━━━ Excerpted records

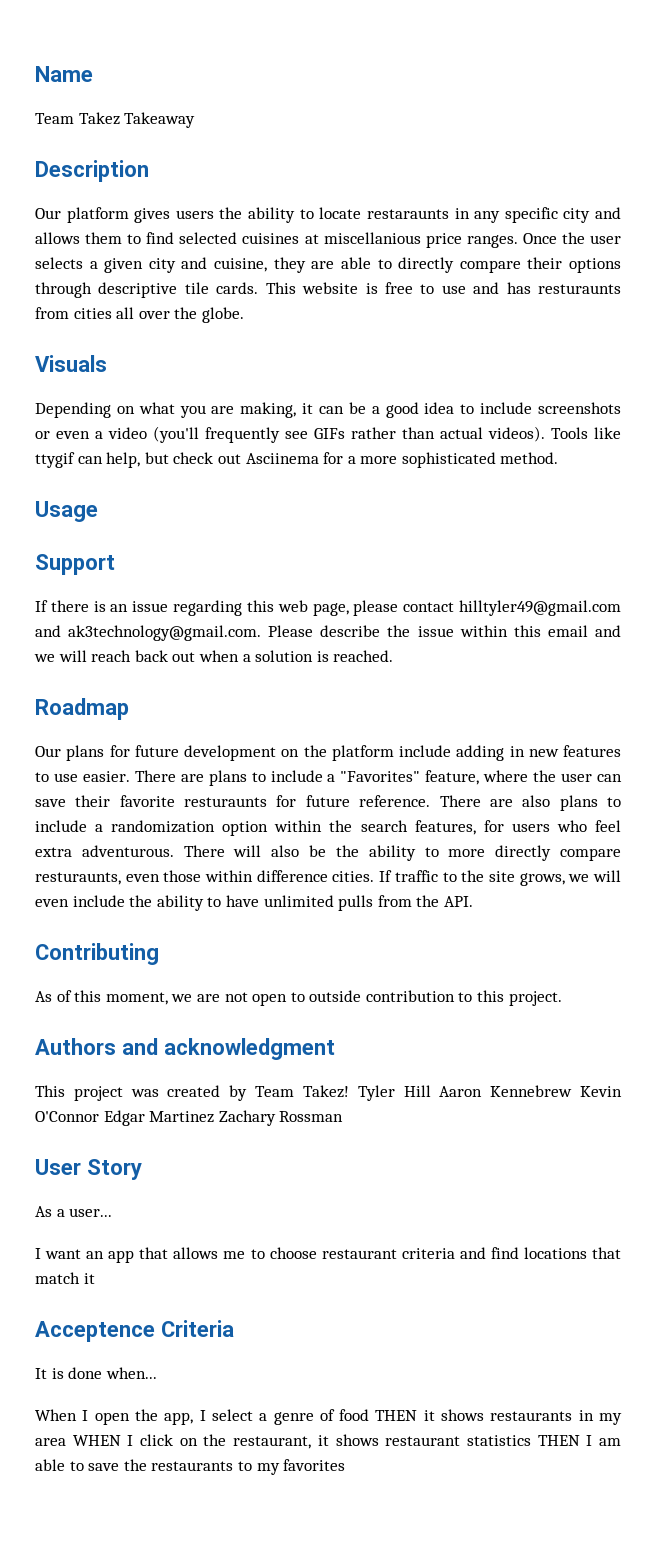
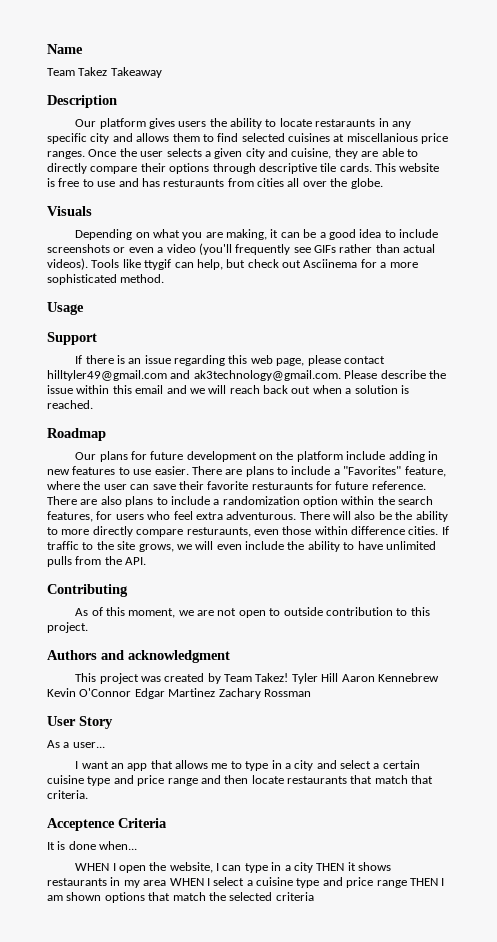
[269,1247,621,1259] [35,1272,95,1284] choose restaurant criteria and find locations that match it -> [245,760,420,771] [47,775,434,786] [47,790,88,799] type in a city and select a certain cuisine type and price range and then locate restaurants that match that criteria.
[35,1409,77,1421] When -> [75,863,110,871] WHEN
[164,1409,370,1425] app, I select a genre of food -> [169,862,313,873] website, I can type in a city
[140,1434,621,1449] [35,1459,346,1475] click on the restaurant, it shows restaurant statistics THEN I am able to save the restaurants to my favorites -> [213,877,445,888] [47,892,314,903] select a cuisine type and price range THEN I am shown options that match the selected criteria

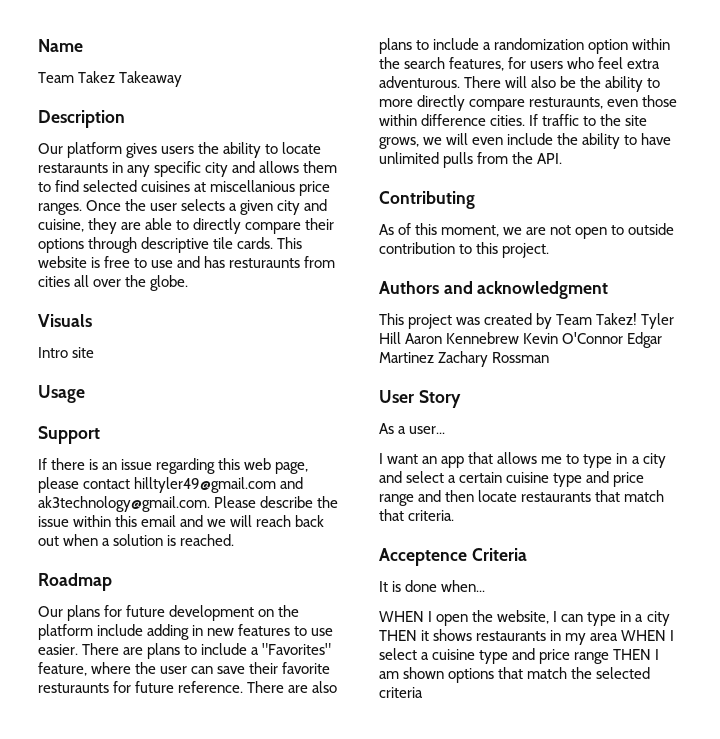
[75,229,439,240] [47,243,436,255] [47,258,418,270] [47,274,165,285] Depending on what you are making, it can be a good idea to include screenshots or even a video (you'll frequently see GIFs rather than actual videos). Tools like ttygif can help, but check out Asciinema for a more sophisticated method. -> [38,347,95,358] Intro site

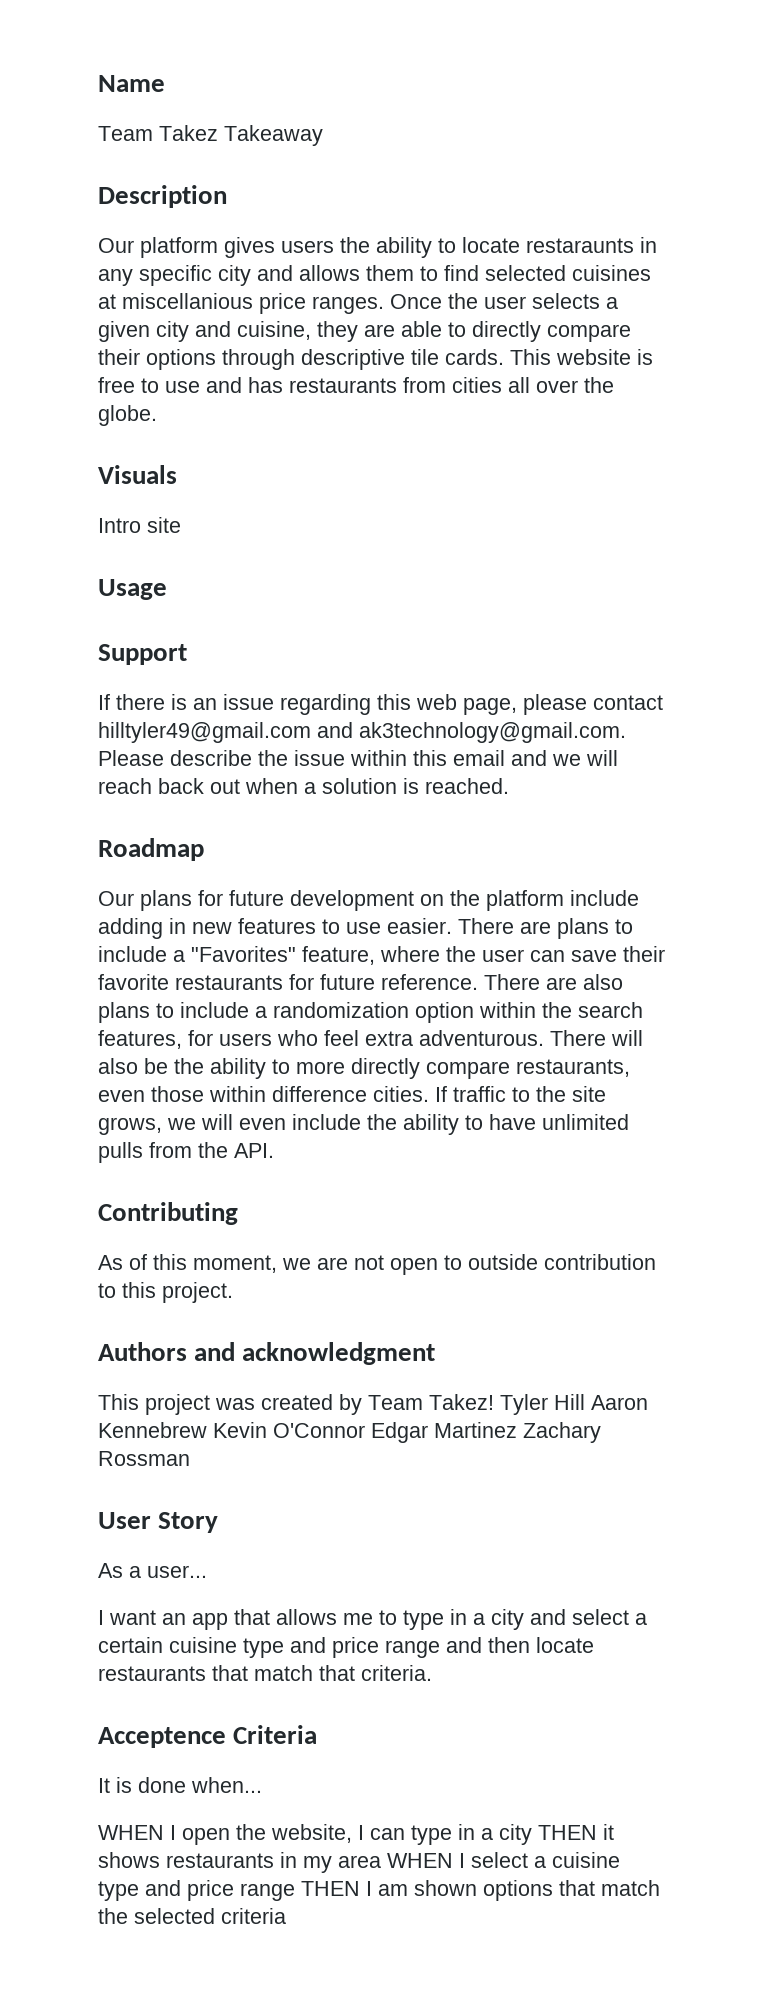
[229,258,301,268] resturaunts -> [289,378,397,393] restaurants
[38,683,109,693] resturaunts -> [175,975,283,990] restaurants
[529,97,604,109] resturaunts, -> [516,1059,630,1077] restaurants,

━━━━━━
━━━ Excerpted records

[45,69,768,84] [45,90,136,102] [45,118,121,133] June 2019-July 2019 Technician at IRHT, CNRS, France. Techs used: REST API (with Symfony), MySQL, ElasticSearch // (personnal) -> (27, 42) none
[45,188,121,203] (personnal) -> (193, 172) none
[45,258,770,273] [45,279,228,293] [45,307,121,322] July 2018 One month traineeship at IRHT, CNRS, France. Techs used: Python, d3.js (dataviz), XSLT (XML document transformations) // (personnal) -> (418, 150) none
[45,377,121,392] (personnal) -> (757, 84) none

━━━━━━

The task:
Copy the lines above between the one holding "[35,1409,77,1421] When ->" and the one holding "[75,229,439,240] [47,243,436,255] [47,258,418,270]", inclusive. Drop the pictures.

Output for this exercise:
[35,1409,77,1421] When -> [75,863,110,871] WHEN
[164,1409,370,1425] app, I select a genre of food -> [169,862,313,873] website, I can type in a city
[140,1434,621,1449] [35,1459,346,1475] click on the restaurant, it shows restaurant statistics THEN I am able to save the restaurants to my favorites -> [213,877,445,888] [47,892,314,903] select a cuisine type and price range THEN I am shown options that match the selected criteria

[75,229,439,240] [47,243,436,255] [47,258,418,270] [47,274,165,285] Depending on what you are making, it can be a good idea to include screenshots or even a video (you'll frequently see GIFs rather than actual videos). Tools like ttygif can help, but check out Asciinema for a more sophisticated method. -> [38,347,95,358] Intro site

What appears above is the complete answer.